# red creek an george county



## rmax (Nov 21, 2009)

george county sheriffs dept paid a visit to red creek for the mud bug ride , several people were stopped an had to pour out there beer an stuff ,plus tickets for possesion, 3 people that ride with us were stopped at the entrance of the camper section(sandy creek rd). this was the 1st time i had heard of geoge county being there on the roads not in the park, just throwing this out to let future visitors know, the guys i know are going to fight the ticket for illegal search , if you were stopped post up maybe we can get a big group to contest the tickets


----------



## speedman (Nov 3, 2010)

Is this in a park to go riding or a local spot? Cause I don't think they can come in a park and give tickets for drinking when the park allows it.


On the forums instead of working tapatalk for iPhone 4


----------



## Polaris425 (Dec 16, 2004)

Dry County, it's a weird situation, it's a volume thing I Think. You can have it, bring it in, but it can't be more than a certain amount. I'm betting they had more than whats allowed by law. Which is pretty much the case for every cooler going in that park. lol


----------



## rmax (Nov 21, 2009)

its a pay to ride park, george county were on the public road stopping in an out traffic from the park, we had stone county inside the park ,mosty for securty , they never said anything about the beer an such, they were there for fights an such, an yes most people bring enought to get thru the weekend as its over 20mi to the liquor store, but i think the way it is they are not allowed to search if it is not visable with out a search warrant, the way i hear it is the park has an understanding with the law in g county, i hope all that got a ticket show up to contest them


----------



## tmfisher57 (Aug 8, 2011)

If they had beer and told to pour out that may fall into probable cause for a search. Don't agree with it but, it is the law. In Oregon, if you ride on public land and can blow a .08 it's a DUII on your driving record!!!!!


----------



## RYAN. (Mar 22, 2012)

They can only search for reasonable suspicion but the kicker is they can legally search if they "smell" it so nothing you can really do to stop them any cop can lie and say they smelled it

Sent from my DROID X2 using Tapatalk 2


----------



## rmax (Nov 21, 2009)

no open containers no visiable beer, for the 3 people that were with us, they asked if the had any beer in the truck ,an (being honest) they replied yes,they should have lied to the police i guess,


----------



## tmfisher57 (Aug 8, 2011)

That sucks!

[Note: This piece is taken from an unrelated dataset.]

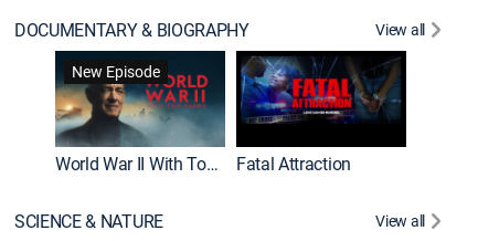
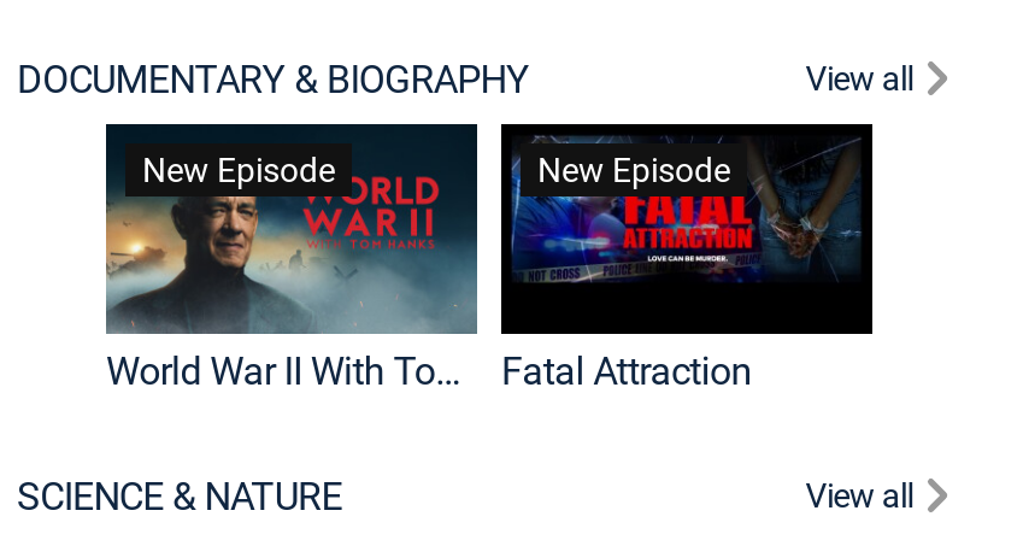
none -> [537,147,730,193] New Episode

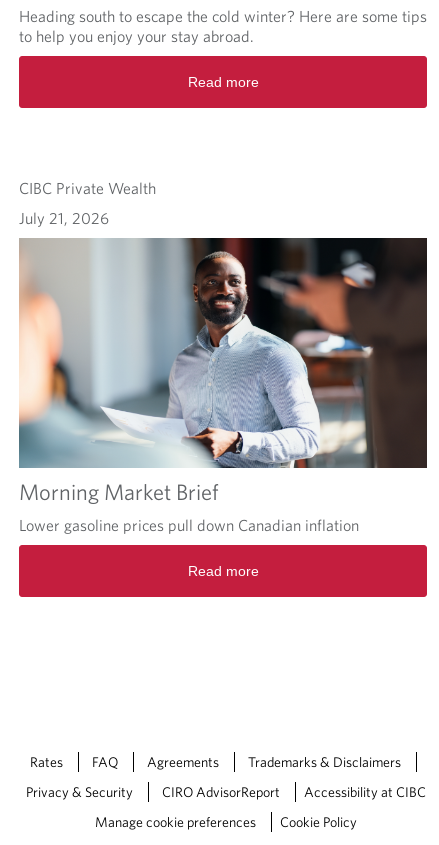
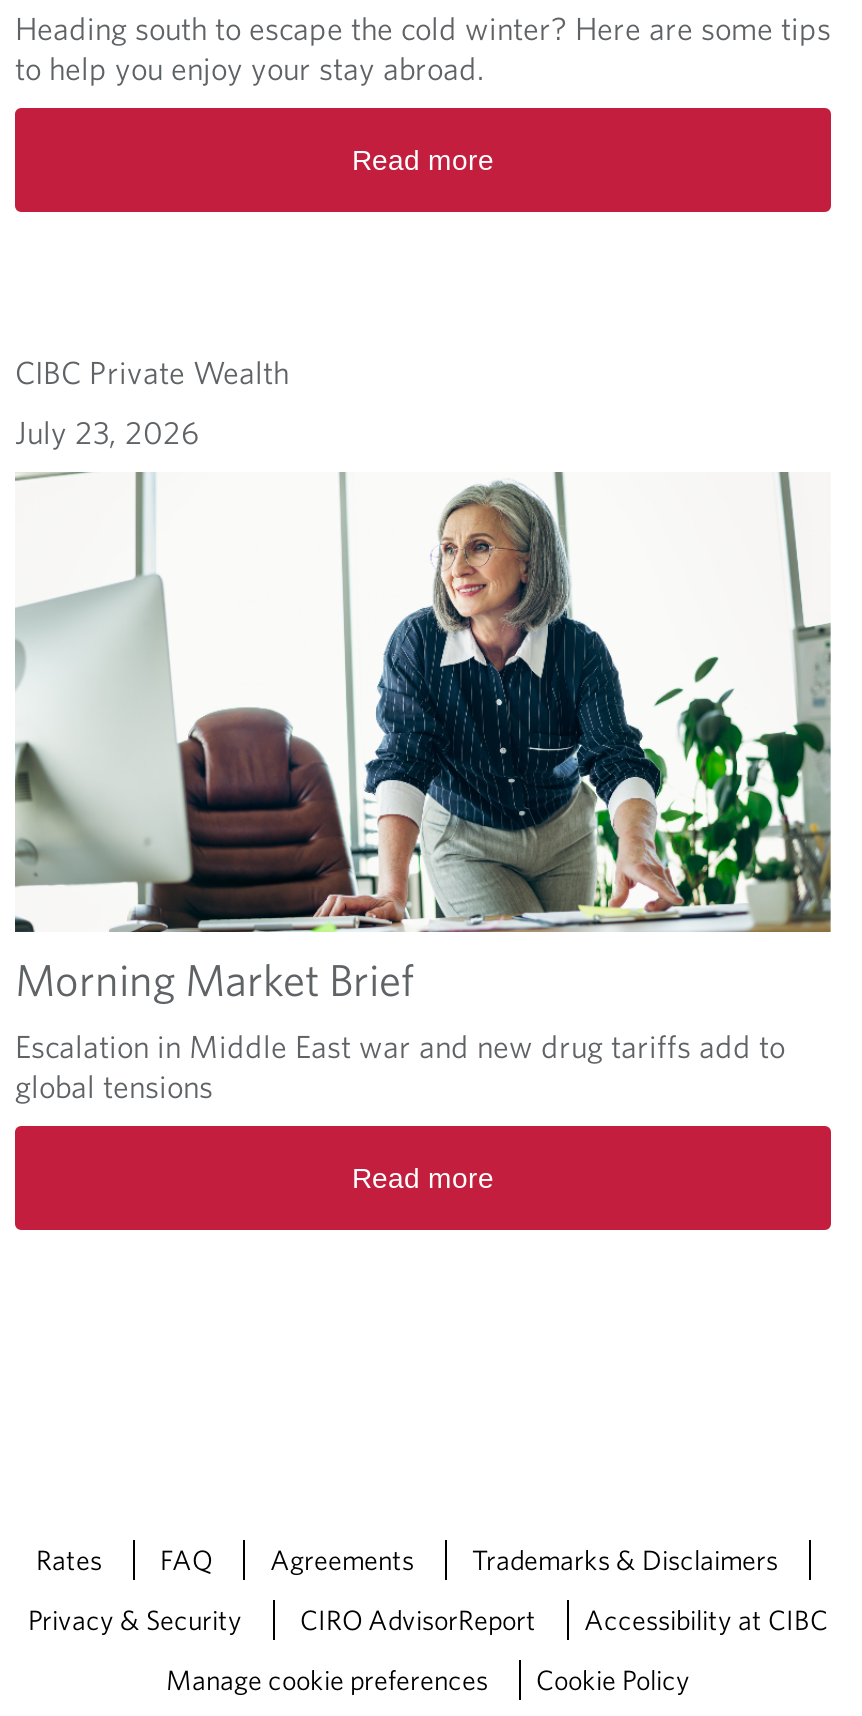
[19,209,109,227] July 21, 2026 -> [15,415,199,451] July 23, 2026
[18,237,428,469] [image] -> [13,472,833,934] [image]
[19,516,359,534] Lower gasoline prices pull down Canadian inflation -> [15,1028,785,1104] Escalation in Middle East war and new drug tariffs add to | global tensions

I think I'd try to fight that.

Sent from my PB99400 using Tapatalk


----------



## rmax (Nov 21, 2009)

i would for sure fight it, they would either have to drop the ticket, or feed my arse for however long it took to wait out the fine,


----------



## Col_Sanders (May 16, 2010)

Find out how many people were at the ride and about how many go to the park yearly (or make up a believable number) and write to the mayor (quick Google showed mayor of Gulfport?), some state reps and the governor showing how much $$ they stand to lose if they continue this. It really could lose them a lot of business and tax dollars. 

I really dont NEED to drink to have a good time riding but I do always take some beer with me. I liked Red Creek but I wont spend my money going down there again if they are going to do something like that. They should worry more about all the stolen ATVs in that area than people taking a few beers to private property.


----------



## RYAN. (Mar 22, 2012)

Col_Sanders said:


> Find out how many people were at the ride and about how many go to the park yearly (or make up a believable number) and write to the mayor (quick Google showed mayor of Gulfport?), some state reps and the governor showing how much $$ they stand to lose if they continue this. It really could lose them a lot of business and tax dollars.
> 
> I really dont NEED to drink to have a good time riding but I do always take some beer with me. I liked Red Creek but I wont spend my money going down there again if they are going to do something like that. They should worry more about all the stolen ATVs in that area than people taking a few beers to private property.


I completely agree however with it being private property I don't know if Mississippi laws are the same as Alabama's but if you charge one penny to access that land it then becomes public property with admission 

Sent from my DROID X2 using Tapatalk 2


----------



## kuntrykrawler650i (Nov 6, 2011)

First time I've ever heard of George Co. setting up a road block out there! they must have been behind on their quota! 22 people out of abour 1500 got caught, yes i was one of them! I know the law but i still see them as dirty cops! entrapment!


----------